Я отвез матрас, на котором мы с Фюсун занимались любовью в «Доме милосердия», пахнущую плесенью подушку и голубую простыню на чердак дома Кескинов. Темный, сырой, заросший грязью, где когда-то водились только крысы, пауки и тараканы, и стоял водонагреватель, он сейчас превратился в чистую, светлую, обращенную к звездам комнату. В тот вечер, когда я установил там кровать, а после выпил три стаканчика ракы, мне захотелось уснуть, обняв все вещи, напоминавшие мне Фюсун, погрузившись в атмосферу чувств, скрытых в них.

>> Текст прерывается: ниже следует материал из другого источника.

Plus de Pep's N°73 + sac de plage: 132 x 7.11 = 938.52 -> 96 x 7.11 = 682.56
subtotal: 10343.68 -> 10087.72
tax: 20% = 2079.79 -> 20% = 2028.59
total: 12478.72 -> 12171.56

А однажды весенним вечером, когда ремонт был завершен, я вошел в изменившийся дом, открыв новую дверь на улице Далгыч своим ключом, медленно, как привидение, поднялся по длинной и прямой лестнице и, упав на стоявшую в чердачной комнате кровать, тут же уснул.

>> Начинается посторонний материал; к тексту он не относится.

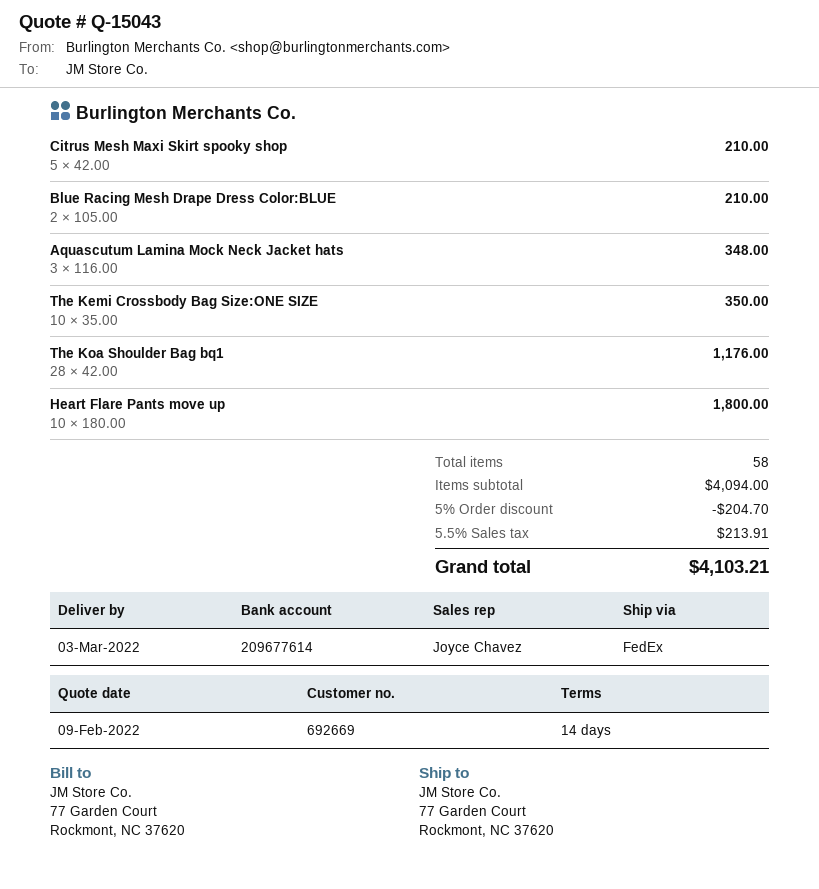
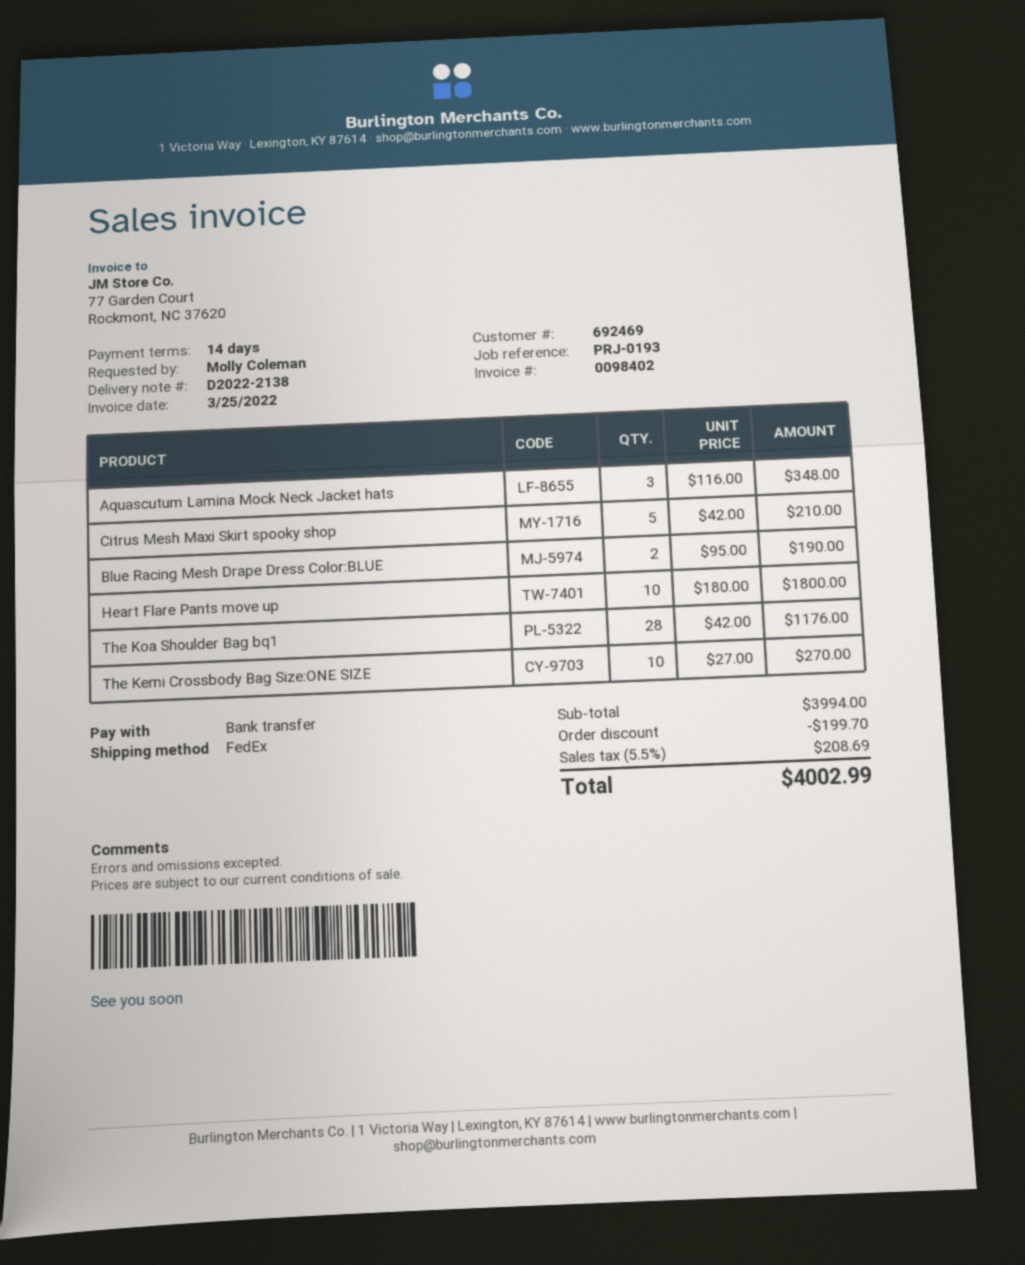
customer number: 692669 -> 692469
Blue Racing Mesh Drape Dress Color:BLUE: 2 x 105.00 = 210.00 -> 2 x 95.00 = 190.00
The Kemi Crossbody Bag Size:ONE SIZE: 10 x 35.00 = 350.00 -> 10 x 27.00 = 270.00
subtotal: 4094.00 -> 3994.00
discount: 204.70 -> 199.70
tax: 5.5% = 213.91 -> 5.5% = 208.69
total: 4103.21 -> 4002.99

Некоторые люди забивают свой дом вещами, а под конец жизни превращают его в музей. Я же своим присутствием в доме, своей комнатой на чердаке и кроватью, казалось, старался опять превратить музей в обычный дом. Как же бывает прекрасно спать в одном пространстве с вещами, наполненными глубокими чувствами и воспоминаниями.
Я часто ночевал в чердачной комнате музея, особенно весной и летом. Архитектор Ихсан создал в центре здания свободное пространство, и благодаря этому по ночам я мог чувствовать не только каждую вещь из моей коллекции, но и глубину самого пространства. Ведь в настоящих музеях Время превращается в Пространство.

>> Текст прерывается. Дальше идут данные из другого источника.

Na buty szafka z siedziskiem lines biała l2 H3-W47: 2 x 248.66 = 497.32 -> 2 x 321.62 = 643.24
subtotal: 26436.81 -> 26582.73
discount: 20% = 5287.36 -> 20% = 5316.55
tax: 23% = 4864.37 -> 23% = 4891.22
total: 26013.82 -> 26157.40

Мой переезд на чердак встревожил мать; но так как я часто обедал с ней, возобновил дружбу с некоторыми из моих старых приятелей, кроме Сибель и Заима, а летом ездил кататься на яхте в Суадие и на острова, и так как она была уверена, что эти меры позволяют мне терпеть боль утраты, она ничего не говорила; и в отличие от всех моих знакомых положительно отнеслась к тому, что я создал в доме Кескинов музей, повествующий о моей любви к Фюсун и созданный из вещей нашей жизни.
— Конечно, коль Аллаху угодно, бери вещи из моего шкафа! И в ящиках все бери... Я те шляпы больше не собираюсь носить, сумки тоже, отцовские вон есть... Забирай себе мои вязальные наборы, пуговицы тоже, я в семьдесят лет точно ничего шить не буду, и не надо деньги на них тратить, — говорила она.
Тетю Несибе, которая, казалось, была довольна новым местом, я видел раз в месяц, если бывал в Стамбуле. Как-то раз я с волнением рассказал ей, что власти Берлина разрешили Хайнцу Берггрюену, создателю берлинского Музея Берггрюен, всю жизнь собиравшему коллекцию для музея, жить на чердаке.
— Каждый в любом зале или на лестнице может встретиться с человеком, создавшим музей, пока он еще жив. Странно, правда, тетя Несибе?
— Дай вам Аллах долгих лет жизни, Кемаль-бей, — сказала тетушка, закуривая очередную сигарету. Затем опять немного поплакала по Фюсун и улыбнулась мне, с сигаретой во рту, не стирая текших по щекам слез.